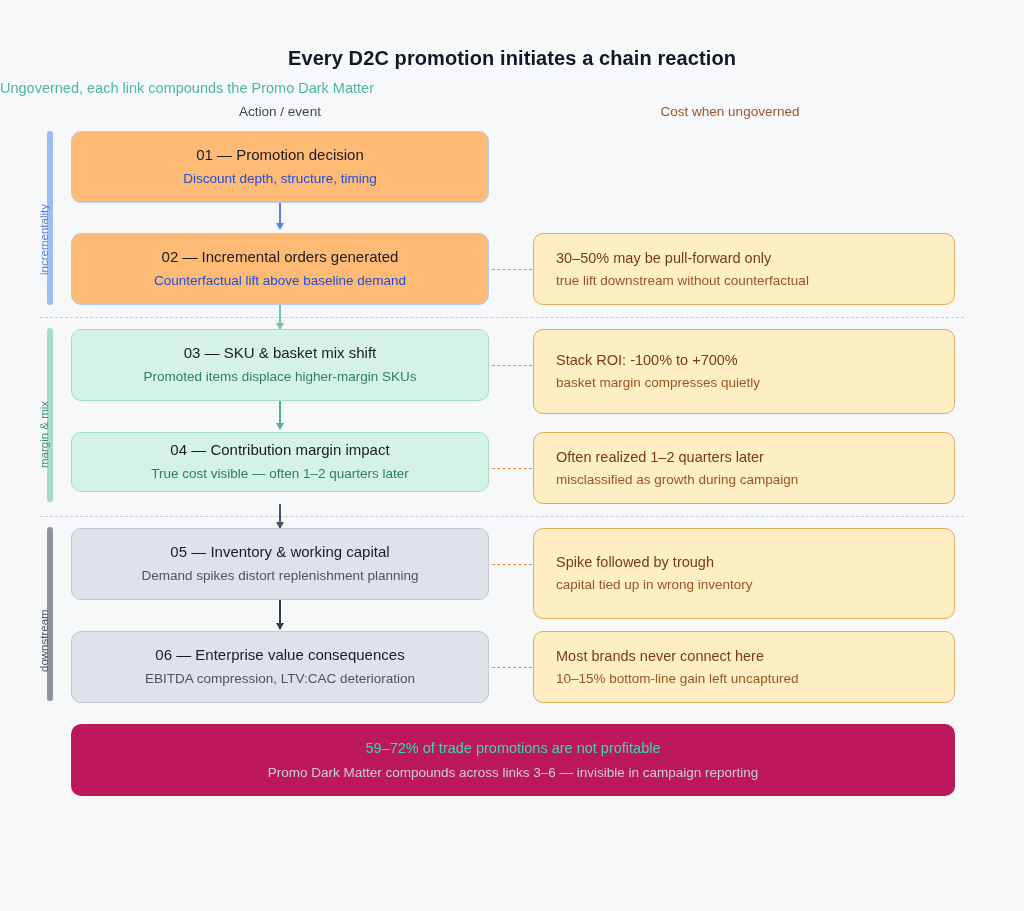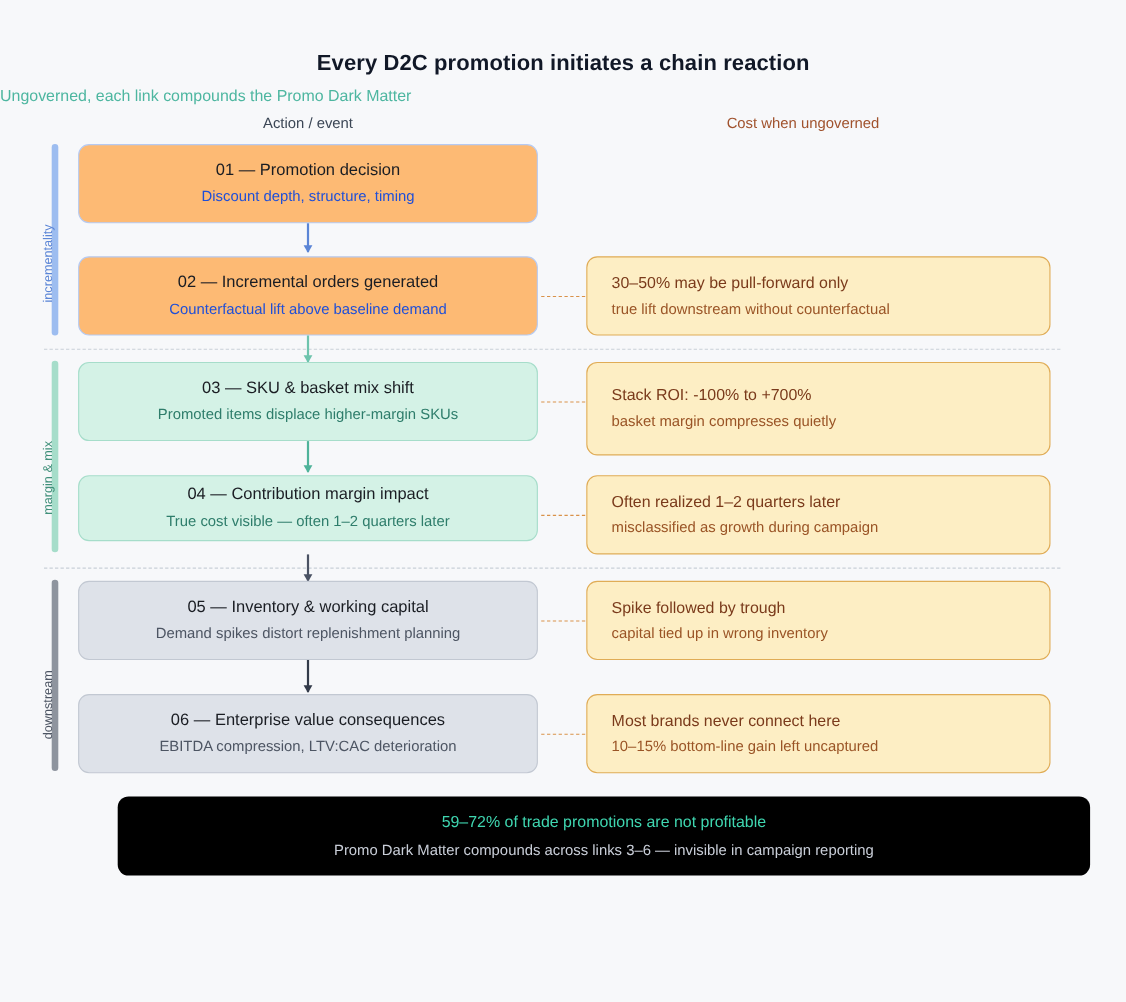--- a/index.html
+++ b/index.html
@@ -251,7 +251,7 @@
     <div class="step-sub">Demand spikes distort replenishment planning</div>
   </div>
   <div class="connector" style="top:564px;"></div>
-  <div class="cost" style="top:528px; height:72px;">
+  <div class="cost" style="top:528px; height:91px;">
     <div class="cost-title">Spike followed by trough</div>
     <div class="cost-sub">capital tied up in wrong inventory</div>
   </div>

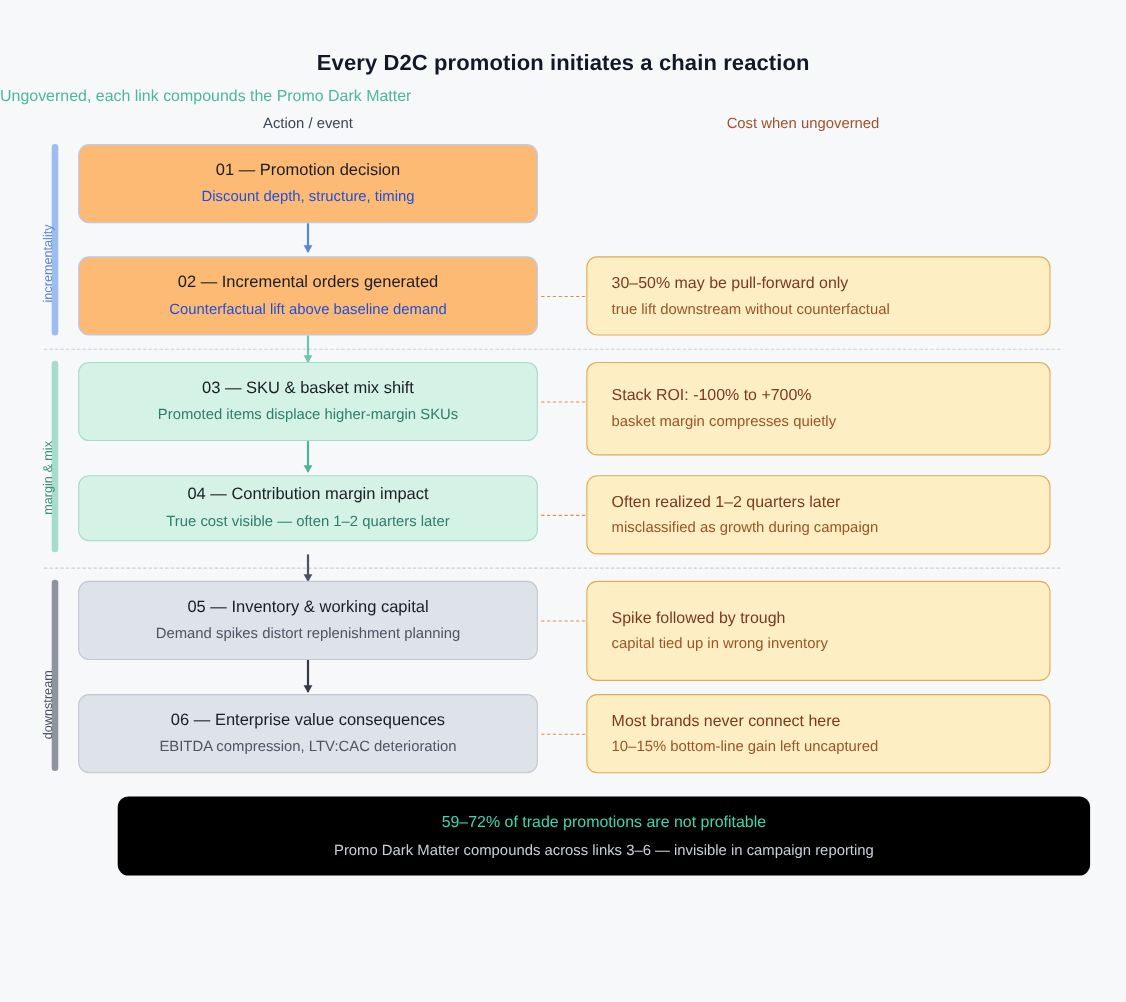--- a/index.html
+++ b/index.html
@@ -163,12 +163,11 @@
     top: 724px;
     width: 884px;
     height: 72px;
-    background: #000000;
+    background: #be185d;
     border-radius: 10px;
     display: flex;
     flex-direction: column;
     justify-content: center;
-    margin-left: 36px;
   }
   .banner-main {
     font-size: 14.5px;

────

### [INSTRUCTIONS FOR THE TASK]
Reproduce the records above exactly, excluding every picture.

### [SOLUTION TO THIS EXERCISE]
--- a/index.html
+++ b/index.html
@@ -251,7 +251,7 @@
     <div class="step-sub">Demand spikes distort replenishment planning</div>
   </div>
   <div class="connector" style="top:564px;"></div>
-  <div class="cost" style="top:528px; height:72px;">
+  <div class="cost" style="top:528px; height:91px;">
     <div class="cost-title">Spike followed by trough</div>
     <div class="cost-sub">capital tied up in wrong inventory</div>
   </div>

--- a/index.html
+++ b/index.html
@@ -163,12 +163,11 @@
     top: 724px;
     width: 884px;
     height: 72px;
-    background: #000000;
+    background: #be185d;
     border-radius: 10px;
     display: flex;
     flex-direction: column;
     justify-content: center;
-    margin-left: 36px;
   }
   .banner-main {
     font-size: 14.5px;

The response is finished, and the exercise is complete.